East Belfast STARS
Case Study: Embedding Restorative Practice in Local East Belfast Schools
Restorative practices have gained recognition for their ability to build positive relationships and resolve conflicts within school settings. This case study delves into STARS, an initiative that successfully introduced restorative practices in three local secondary schools and one primary school. The project’s journey has involved a combination of restorative interventions, mentoring, and collaboration with the CIT funded DARE project to instil aspirations and respect among students. Furthermore, it outlines the pivotal visit to Carr Manor, Leeds, which inspired the participating schools and the STARS project staff to embark on this transformative journey.
The East Belfast STARS school project Inception:
The STARS primary objective was to bring the benefits of restorative practices to Breda Academy, Ashfield Boys High School, Lagan College and Elmgrove Primary School. It has employed a multifaceted approach, delivered restorative interventions and mentored pupils in conflict with peers or teaching staff while partnering with the DARE Project, which focused on nurturing pupils’ dreams, achievements, respect, and engagement. These collaborative efforts contributed significantly to building the STARS project’s credibility among pupils and staff. Each of the schools had received restorative practice introduction training prior to the Carr Manor visit.
Visit to Carr Manor Community School, Leeds:
A critical milestone in the STARS and schools journey occurred when representatives from the project, including senior staff from each participating school, visited Carr Manor Community School. Carr Manor had been implementing restorative practices for 18 years, making it a beacon of success in this field. The visit not only provided valuable insights into the long-term benefits of restorative practices but also inspired the participants profoundly.
Impact on Participants:
The visit to Carr Manor left a lasting impression on the staff from the local schools and the STARS project team. It ignited a strong desire to implement restorative practices in their respective schools. Witnessing the positive outcomes, the three vice-principals, along with other senior staff members, were eager to bring these practices home.
The Implementation Strategy:
Following the inspirational visit, STARS has worked collaboratively with the local schools to establish a comprehensive strategy for implementing restorative practices.
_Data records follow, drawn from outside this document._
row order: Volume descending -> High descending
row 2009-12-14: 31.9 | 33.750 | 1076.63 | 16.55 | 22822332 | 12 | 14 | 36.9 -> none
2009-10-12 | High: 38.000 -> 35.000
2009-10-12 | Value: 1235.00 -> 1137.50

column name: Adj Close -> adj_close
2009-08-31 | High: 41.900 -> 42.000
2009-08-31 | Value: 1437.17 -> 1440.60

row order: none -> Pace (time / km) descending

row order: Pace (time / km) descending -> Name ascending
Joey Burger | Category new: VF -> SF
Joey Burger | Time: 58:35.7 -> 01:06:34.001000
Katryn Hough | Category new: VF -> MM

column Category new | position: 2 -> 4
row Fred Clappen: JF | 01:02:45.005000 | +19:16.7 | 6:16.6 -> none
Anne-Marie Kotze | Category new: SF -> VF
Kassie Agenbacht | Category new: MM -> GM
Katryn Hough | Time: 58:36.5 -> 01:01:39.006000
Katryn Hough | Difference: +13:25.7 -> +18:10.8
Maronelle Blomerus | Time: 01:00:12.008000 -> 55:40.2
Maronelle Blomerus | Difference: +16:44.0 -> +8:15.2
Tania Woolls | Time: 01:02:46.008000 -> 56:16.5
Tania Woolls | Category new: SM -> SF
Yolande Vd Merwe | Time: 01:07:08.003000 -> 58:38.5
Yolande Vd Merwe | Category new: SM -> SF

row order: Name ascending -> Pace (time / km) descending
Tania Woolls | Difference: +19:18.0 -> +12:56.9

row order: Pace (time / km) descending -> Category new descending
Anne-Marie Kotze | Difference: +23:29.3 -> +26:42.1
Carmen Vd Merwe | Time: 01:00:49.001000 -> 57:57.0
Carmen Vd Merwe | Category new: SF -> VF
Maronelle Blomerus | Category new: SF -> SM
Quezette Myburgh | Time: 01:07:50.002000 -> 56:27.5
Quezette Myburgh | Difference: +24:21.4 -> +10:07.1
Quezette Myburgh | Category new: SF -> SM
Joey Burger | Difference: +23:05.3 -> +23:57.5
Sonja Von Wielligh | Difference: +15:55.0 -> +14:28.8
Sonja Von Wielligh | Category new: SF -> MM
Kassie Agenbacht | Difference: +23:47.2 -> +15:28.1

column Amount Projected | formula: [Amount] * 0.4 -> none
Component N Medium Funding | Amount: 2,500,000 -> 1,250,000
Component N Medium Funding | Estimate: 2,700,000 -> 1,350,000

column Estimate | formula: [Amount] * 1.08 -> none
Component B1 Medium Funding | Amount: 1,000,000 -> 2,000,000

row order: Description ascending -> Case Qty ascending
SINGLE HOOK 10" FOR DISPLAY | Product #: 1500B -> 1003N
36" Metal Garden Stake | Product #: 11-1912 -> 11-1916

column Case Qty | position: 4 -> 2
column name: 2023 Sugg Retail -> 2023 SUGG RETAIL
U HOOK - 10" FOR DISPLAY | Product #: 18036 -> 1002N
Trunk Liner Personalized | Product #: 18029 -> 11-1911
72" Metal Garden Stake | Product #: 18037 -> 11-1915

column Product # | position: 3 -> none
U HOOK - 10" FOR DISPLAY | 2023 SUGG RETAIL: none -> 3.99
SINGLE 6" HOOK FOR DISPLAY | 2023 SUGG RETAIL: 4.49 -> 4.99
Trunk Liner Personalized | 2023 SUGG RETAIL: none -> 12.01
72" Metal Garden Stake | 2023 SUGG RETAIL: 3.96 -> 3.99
This strategy encompassed several key components:
- Staff and Pupil Training: A staged training approach has been adopted to ensure that both staff and pupils receive the necessary training on restorative practices. This approach allowed for a sustainable and systematic implementation process.
- Continued Restorative Interventions: STARS continues to provide restorative interventions that highlight the importance of these practices within the school environment. These interventions aim to reinforce the principles of restorative justice and conflict resolution among students.
STARS serves as a compelling example of how a well-structured initiative can facilitate the integration of restorative practices into school settings. By collaborating with the DARE Project and drawing inspiration from a successful model like Carr Manor, the project successfully engaged with local secondary and primary schools. With an emphasis on training and ongoing interventions, STARS is pushing restorative practices to become an integral part of these schools’ cultures, fostering a more inclusive and harmonious learning environment.
“EBA have been instrumental in starting our process as a restorative school. We are on the beginning of the journey but their advice, guidance, training, modelling of restorative practice with our pupils have demonstrated the tools that we as teaching practitioners require to look at conflict and how to resolve the conflict in a solution based approach. They also organised a trip to Carr Manor to see a school far down the line of the restorative and relational journey. This, quite simply was one of the best educational trips that I have had the pleasure to be part of in my 23 year teaching career. It gave me many ideas, strategies and areas to focus on in my school and we have started introducing some of them this year.
Quite simply put their support to me and to the school I am part of has been valued and appreciated but more importantly the impact and the work that is the result of this to our boys will and has gone a long way in building relationships.”
Keith Millar Assistant Vice Principal Ashfield Boys’ High School.